RAWSON (ADNSUR) -  El gobernador de Chubut, Mariano Arcioni encabezó este martes en Rawson, la entrega de  ambulancias para Lago Puelo, Río Mayo, Gaiman y Puerto Pirámides. En ese marco,  aprovechó para hablar de la situación económica y financiera que atraviesa la provincia. “Hoy necesitamos el compromiso de todos, la deuda que tenemos no es algo que haya caído del cielo de un día para el otro, es algo que hace mucho tiempo se viene gestando y tenemos la responsabilidad de cumplir”, dijo.

Además, le pidió un esfuerzo a los legisladores: “Todos los proyectos que presentamos son para que aporten y si tienen para hacer algo mejor que lo hagan, hoy necesitamos de todos los chubutenses más allá de diferencias políticas”, manifestó. Y aseguró que “escuchamos propuesta de los legisladores y la oposición, si acá todos queremos sacar la provincia adelante, hay algo que es cierto que nada es mágico, y no se consigue nada sin trabajo, honestidad y sinceridad”, indicó.
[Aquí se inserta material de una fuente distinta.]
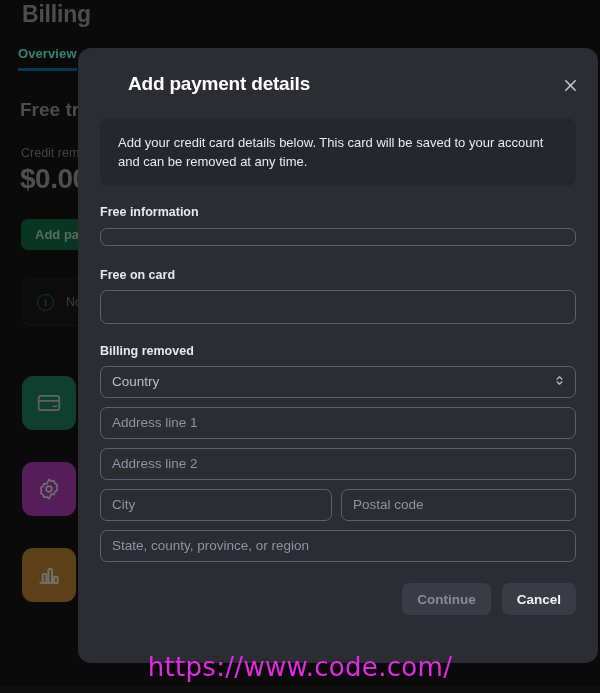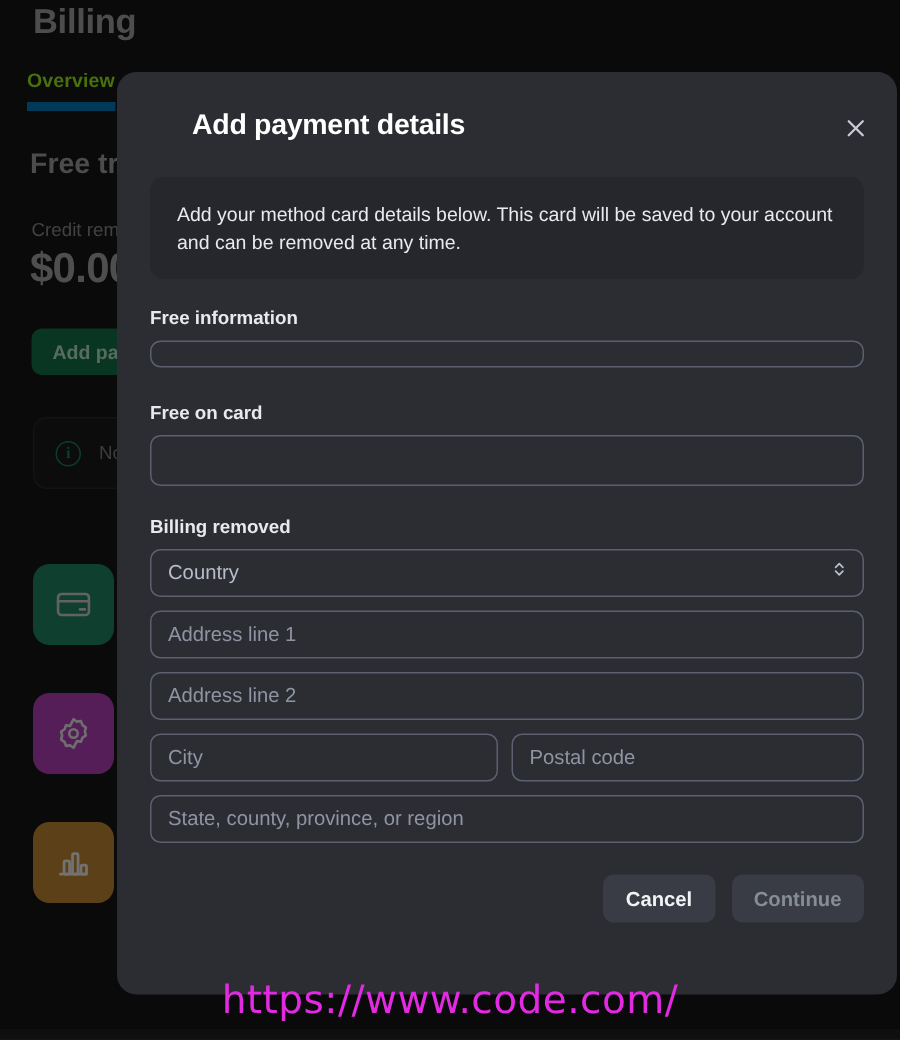--- a/index.html
+++ b/index.html
@@ -54,9 +54,9 @@
     letter-spacing: 0.1px;
   }
   .tab.active {
-    color: #84cc16;
-    font-weight: bold;
-    border-bottom: 6px solid #0369a1;
+    color: #5eead4;
+    font-weight: bold;
+    border-bottom: 3px solid #0369a1;
   }
 
   .section-heading {

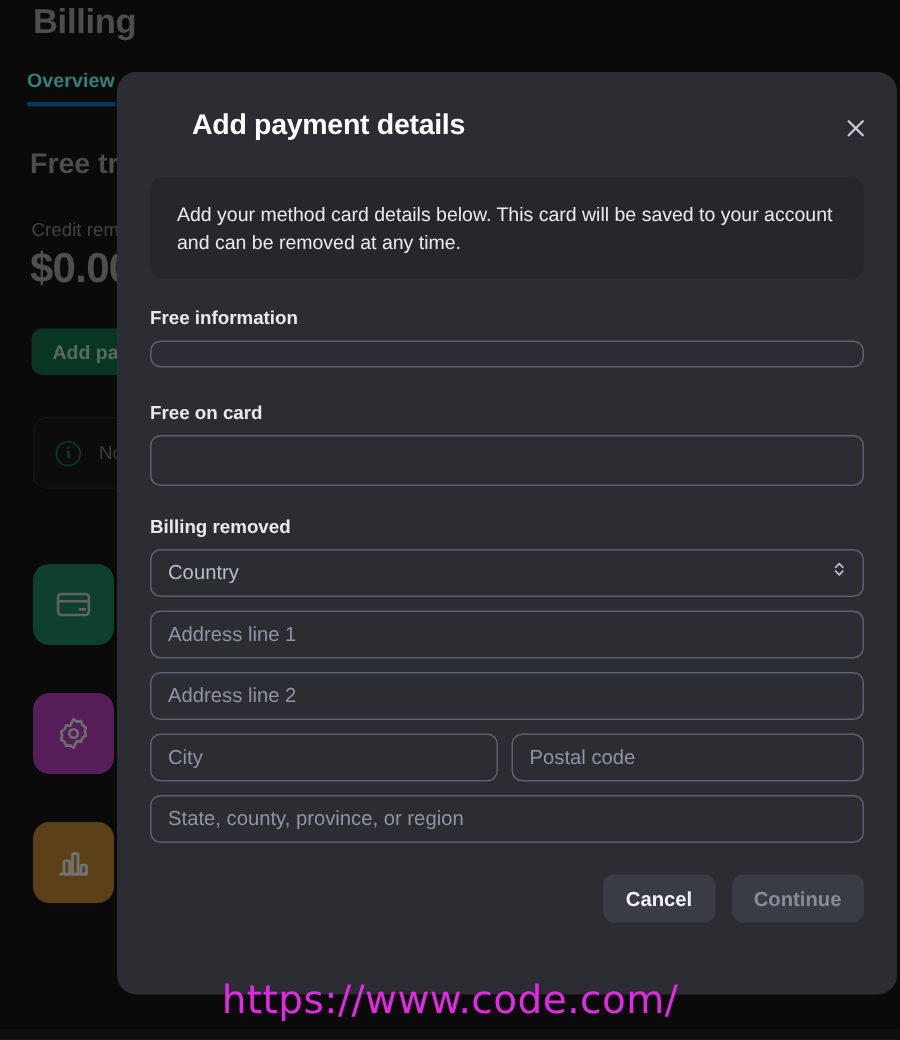--- a/index.html
+++ b/index.html
@@ -407,7 +407,7 @@
     </button>
 
     <div class="notice">
-      <div class="notice-text">Add your method card details below. This card will be saved to your account and can be removed at any time.</div>
+      <div class="notice-text">Add your credit card details below. This card will be saved to your account and can be removed at any time.</div>
     </div>
 
     <div class="form">

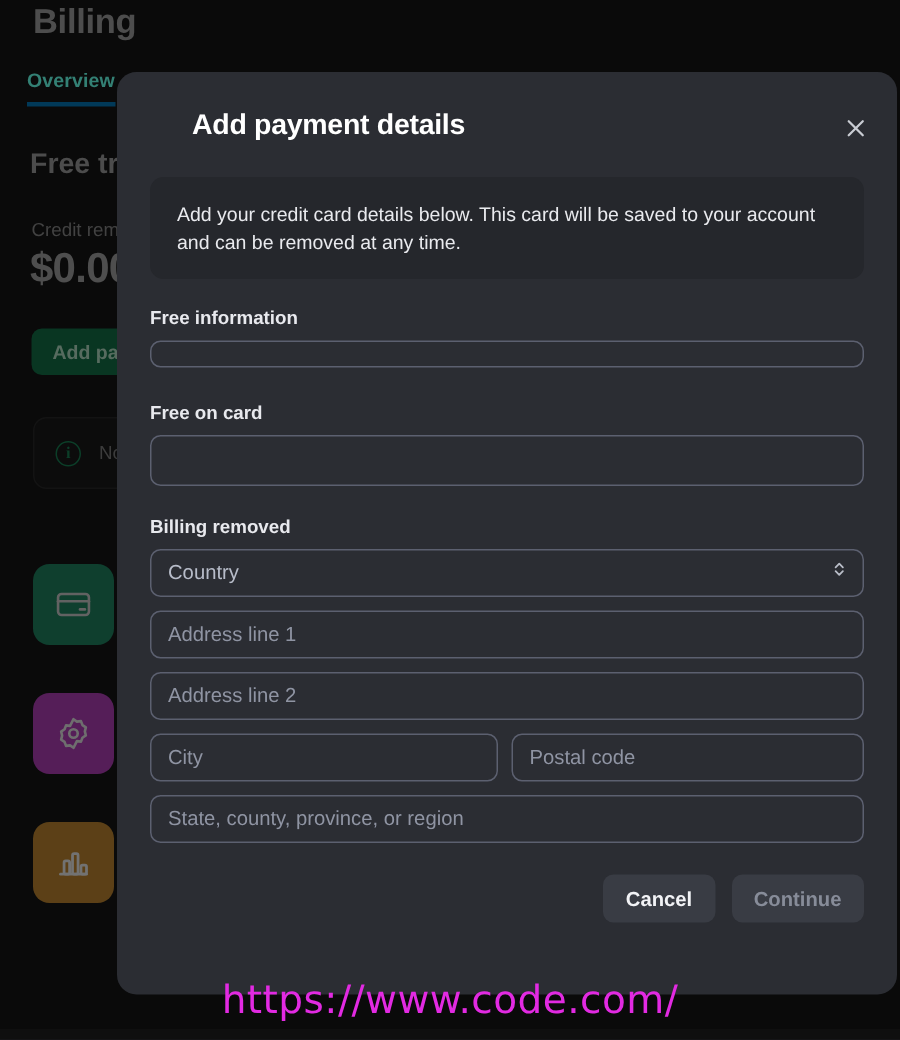--- a/index.html
+++ b/index.html
@@ -461,8 +461,8 @@
     </div>
 
     <div class="modal-footer">
+      <button class="btn btn-continue">Continue</button>
       <button class="btn btn-cancel">Cancel</button>
-      <button class="btn btn-continue">Continue</button>
     </div>
   </div>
Arcioni pidió dejar cuestiones políticas de lado “porque hoy la política algunos la interpretan como hacer una alianza electoral para poder tener cargos políticos y no para construir para el pueblo. A esos miserables yo gobernador, les digo que no los quiero como una alianza política. Vienen acá a querer usufructuar del estado y sacar provecho de los cargos políticos, esa gente yo no las quiero para mi provincia”, señaló.
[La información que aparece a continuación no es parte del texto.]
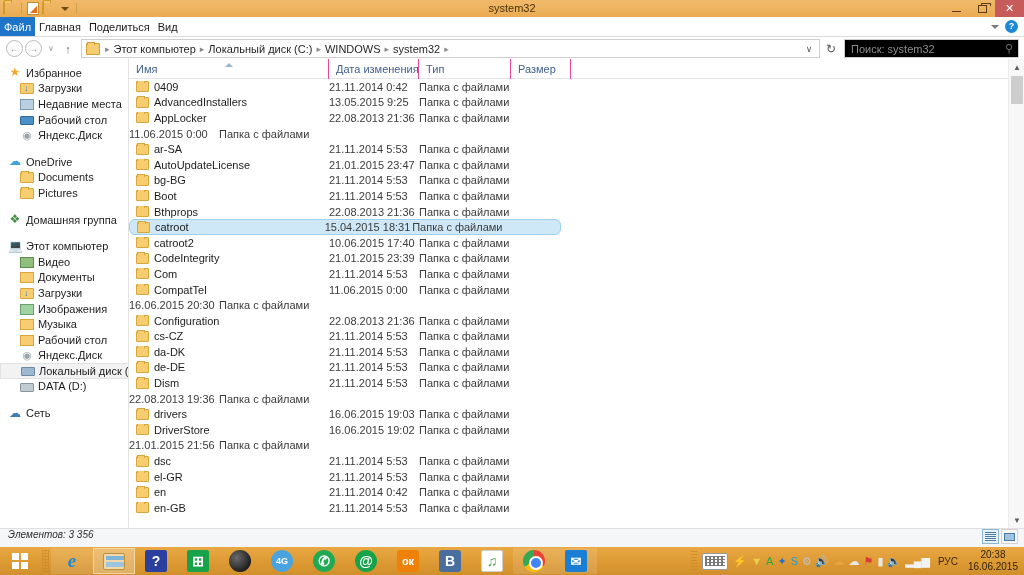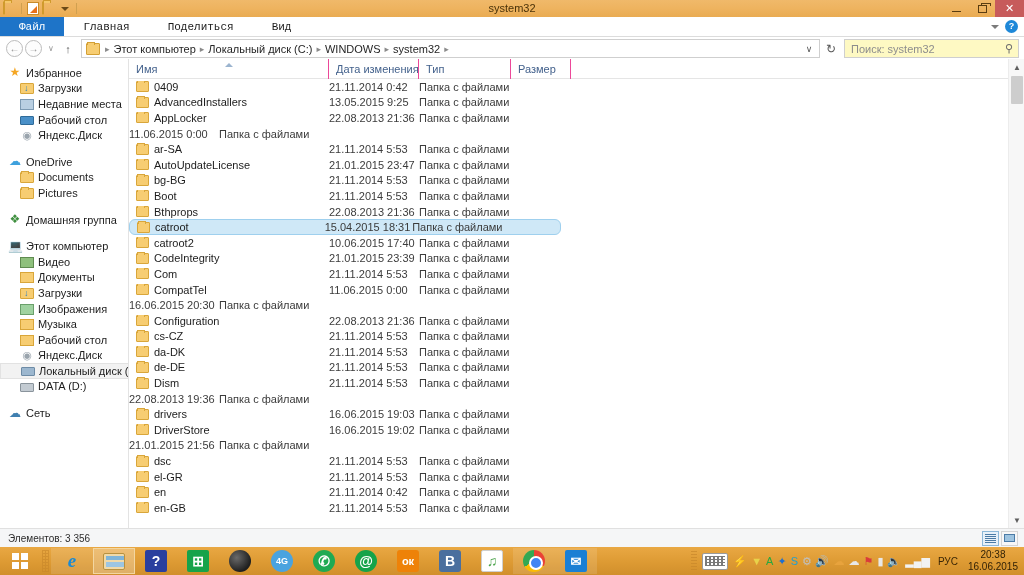--- a/index.html
+++ b/index.html
@@ -73,8 +73,8 @@
     border-bottom: 1px solid #dcdcdc;
   }
   .tab {
-    display: flex; align-items: center; padding: 0 19px;
-    font-size: 11px; color: #1a1a1a; cursor: default; white-space: nowrap; font-family: Liberation Mono, monospace;
+    display: flex; align-items: center; padding: 0 4px;
+    font-size: 11px; color: #1a1a1a; cursor: default; white-space: nowrap;
   }
   .tab.file { background: #1e74c8; color: #ffffff; font-weight: normal; }
   .ribbon-right {

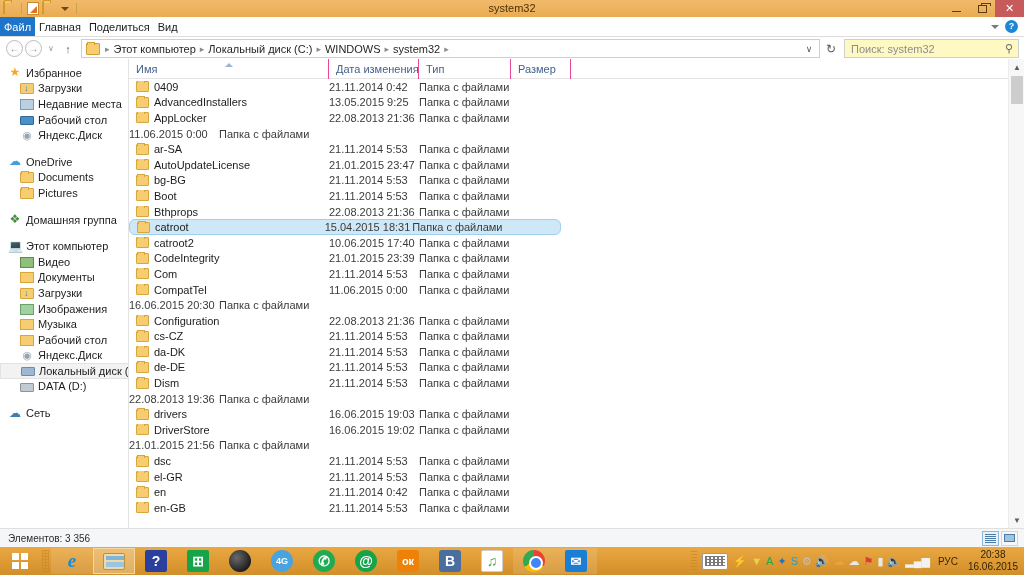--- a/index.html
+++ b/index.html
@@ -134,7 +134,7 @@
     color: #555; font-size: 12px;
   }
   .searchbox {
-    width: 175px; height: 19px; border: 1px solid #cfcfcf; background: #fef9c3;
+    width: 175px; height: 19px; border: 1px solid #cfcfcf; background: #000000;
     display: flex; align-items: center; margin-right: 5px; margin-left: 2px;
   }
   .search-ph { flex: 1; color: #8d8d8d; font-size: 11px; padding-left: 6px; }

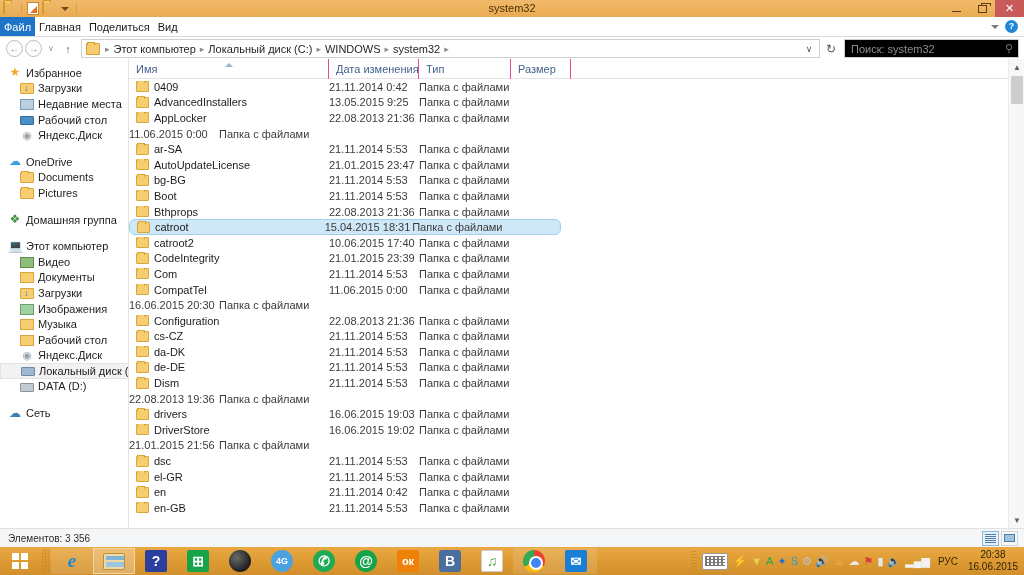--- a/index.html
+++ b/index.html
@@ -248,7 +248,7 @@
   .statusbar {
     position: absolute; top: 528px; left: 0; width: 1024px; height: 19px;
     background: #f5f6f7; border-top: 1px solid #e0e0e0;
-    display: flex; align-items: center;
+    display: flex;  font-style: italic;
   }
   .status-text { font-size: 10px; color: #2d2d2d; padding-left: 8px; }
   .status-views { margin-left: auto; display: flex; gap: 2px; padding-right: 6px; }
Tal como lo adelantó ADNSUR el domingo pasado en su columna titulada "Se fractura la alianza dentro del oficialismo y ya se habla de dividir el bloque de la mayoría en la Legislatura", a esta altura de los acontecimientos, ya nadie duda que la alianza de Chubut al Frente que triunfó en los comicios de junio pasado, fue sólo un acuerdo que sirvió para ganar elecciones, pero que de ninguna manera estaba pensado para gobernar la provincia. El dato no es del todo sorpresivo, porque la disputa por el poder hacía prever que en algún momento esto podía ocurrir entre socios con tantas aspiraciones políticas. Pero lo que quizás llama la atención, es que las cartas se hayan jugado tan pronto, cuando la nueva gestión recién está comenzando. La Cámara de Diputados asumió hace apenas 45 días, y tiene una sola sesión en su haber el último 27 de diciembre, mientras que el resto del tiempo fue de receso dentro de un verano muy agitado.
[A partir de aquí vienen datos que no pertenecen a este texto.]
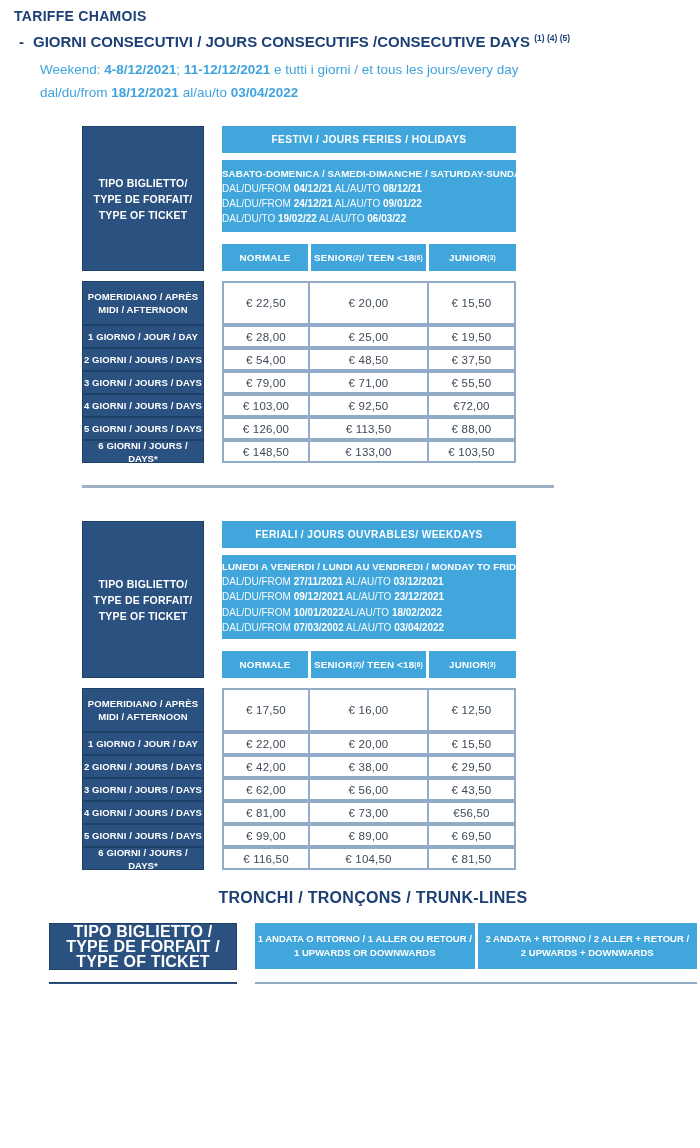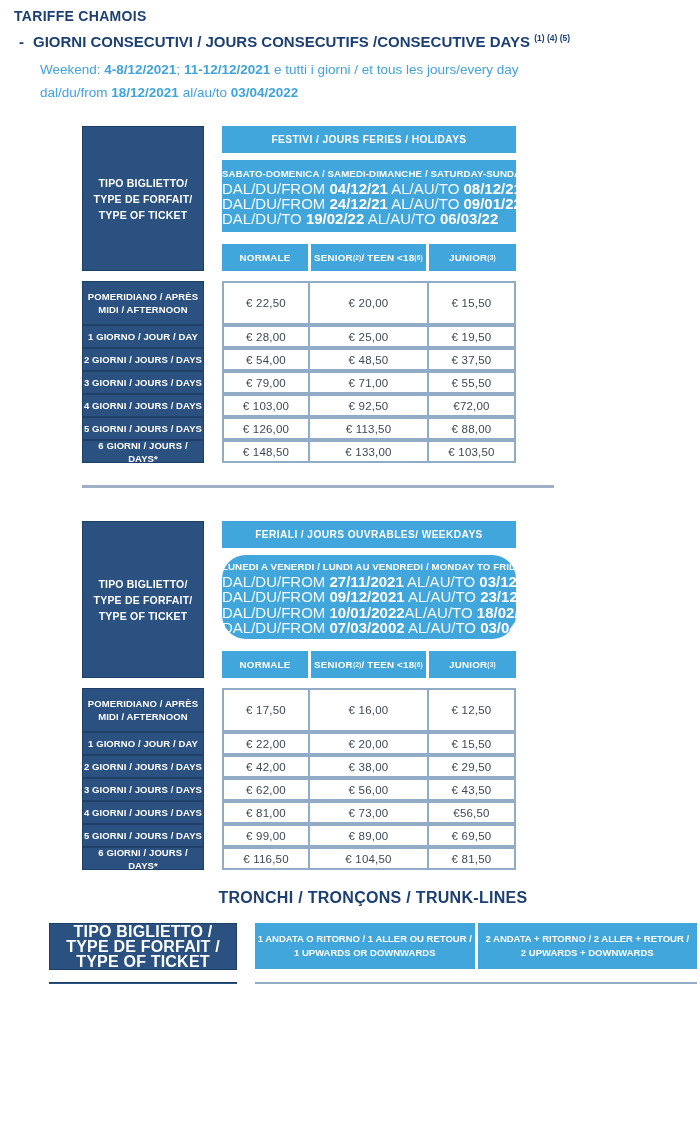--- a/index.html
+++ b/index.html
@@ -33,7 +33,7 @@
               justify-content:center; margin-bottom:12px; line-height:15.2px;}
   .period-box.h72{height:72px;} .period-box.h84{height:84px;border-radius:24px;}
   .period-title{font-weight:bold; font-size:9.7px; letter-spacing:.1px; white-space:nowrap;}
-  .period-line{font-size:15px; white-space:nowrap;}
+  .period-line{font-size:10px; white-space:nowrap;}
   .period-line .pl{font-weight:normal; opacity:.95;}
   .period-line b{font-weight:bold;}
   .cols{display:flex; gap:3px; height:27px;}

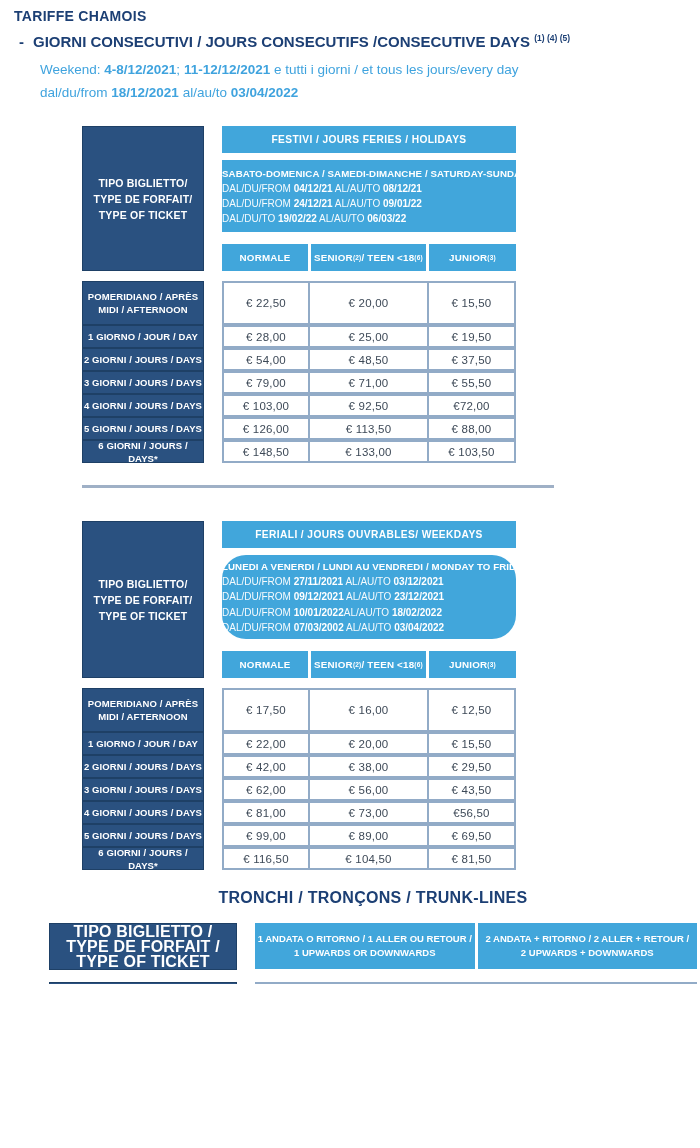--- a/index.html
+++ b/index.html
@@ -31,7 +31,7 @@
           display:flex; align-items:center; justify-content:center; margin-bottom:7px; white-space:nowrap;}
   .period-box{background:var(--blue); color:#fff; text-align:left; display:flex; flex-direction:column;
               justify-content:center; margin-bottom:12px; line-height:15.2px;}
-  .period-box.h72{height:72px;} .period-box.h84{height:84px;border-radius:24px;}
+  .period-box.h72{height:72px;} .period-box.h84{height:84px;}
   .period-title{font-weight:bold; font-size:9.7px; letter-spacing:.1px; white-space:nowrap;}
   .period-line{font-size:10px; white-space:nowrap;}
   .period-line .pl{font-weight:normal; opacity:.95;}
Sin embargo, la crisis económica que vive la provincia aceleró la toma de definiciones, que dejaron en evidencia “de qué lado está” cada uno de los diputados del bloque oficialista. Y llegado el momento de tomar una postura sobre temas polémicos, lo que saltó a la vista es la falta de una visión común entre el gobernador Mariano Arcioni y sus dos principales socios, Ricardo Sastre y Adrián Maderna, cuyos diputados de ninguna manera están dispuestos a votar medidas “impopulares”.

"Pagamos para no entrar en default"

El gobernador además afirmó que "acá no hay ajuste, todos los trabajadores del estado están trabajando”, y agradeció al equipo de trabajo que lo acompaña: “Entendemos del esfuerzo que hacemos, nada es mágico. No tenemos fábrica para hacer dinero”, señaló.

Por último,  confirmó que este lunes se pagaron 30 millones de dólares “para que la provincia no entre en default, y podamos renegociar vencimiento de deudas”, dijo.